EXERCISE.
Everything from the line with "- DHVG_200/3直流高压发生器产品介绍" to the end of the entries should be copied exactly, and nothing else.

▶

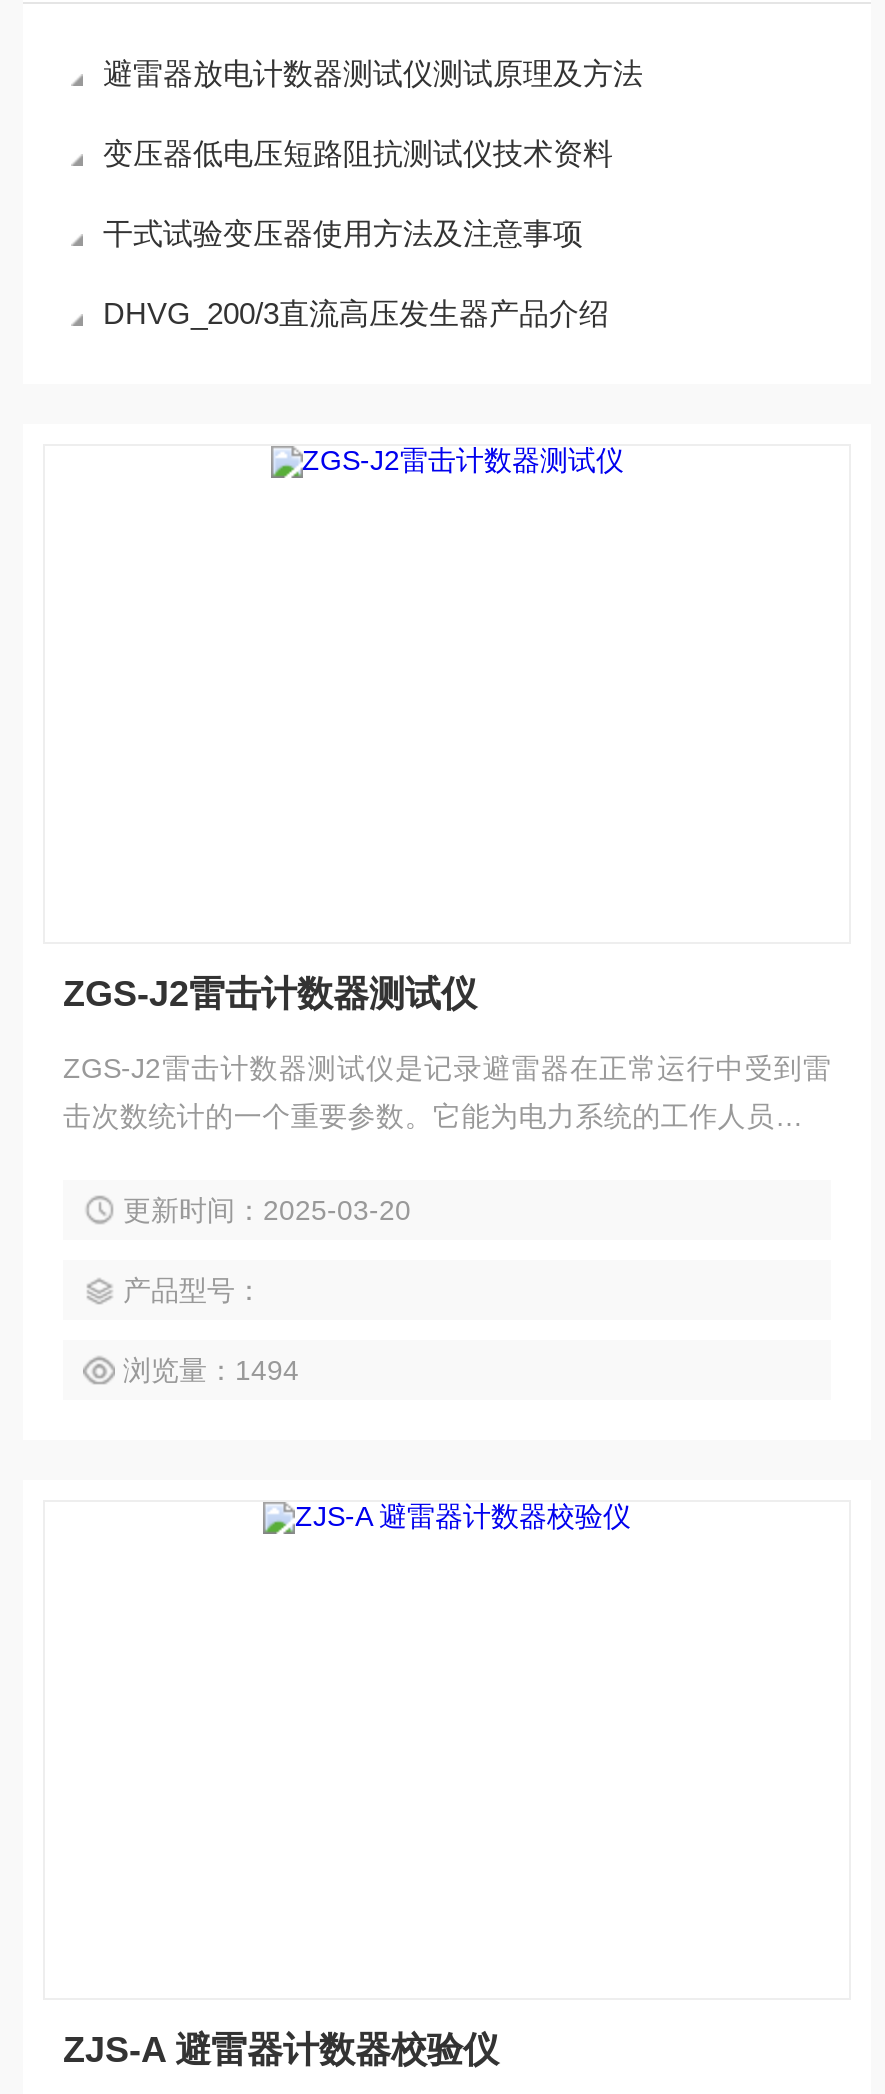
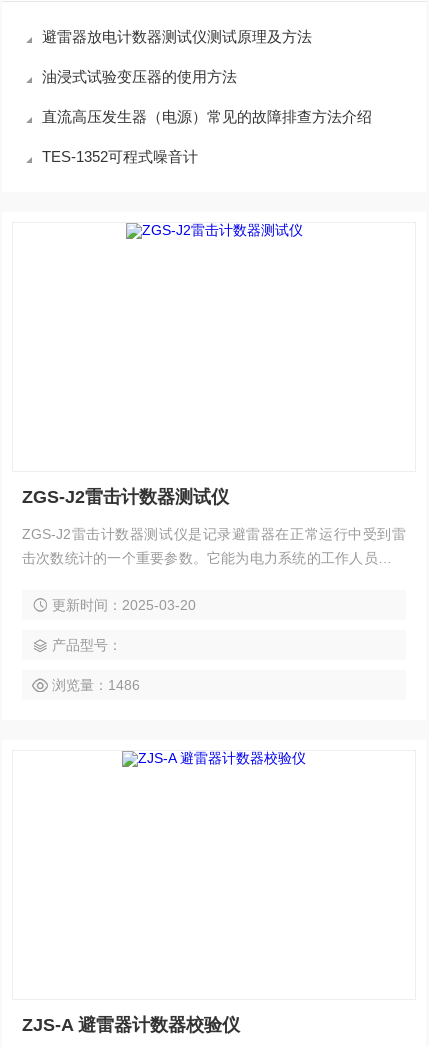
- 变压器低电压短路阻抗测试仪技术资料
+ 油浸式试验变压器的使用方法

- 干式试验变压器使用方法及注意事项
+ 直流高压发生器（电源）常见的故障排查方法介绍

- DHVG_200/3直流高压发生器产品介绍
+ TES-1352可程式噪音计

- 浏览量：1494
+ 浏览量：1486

◀

FINISHED EXERCISE.
- DHVG_200/3直流高压发生器产品介绍
+ TES-1352可程式噪音计

- 浏览量：1494
+ 浏览量：1486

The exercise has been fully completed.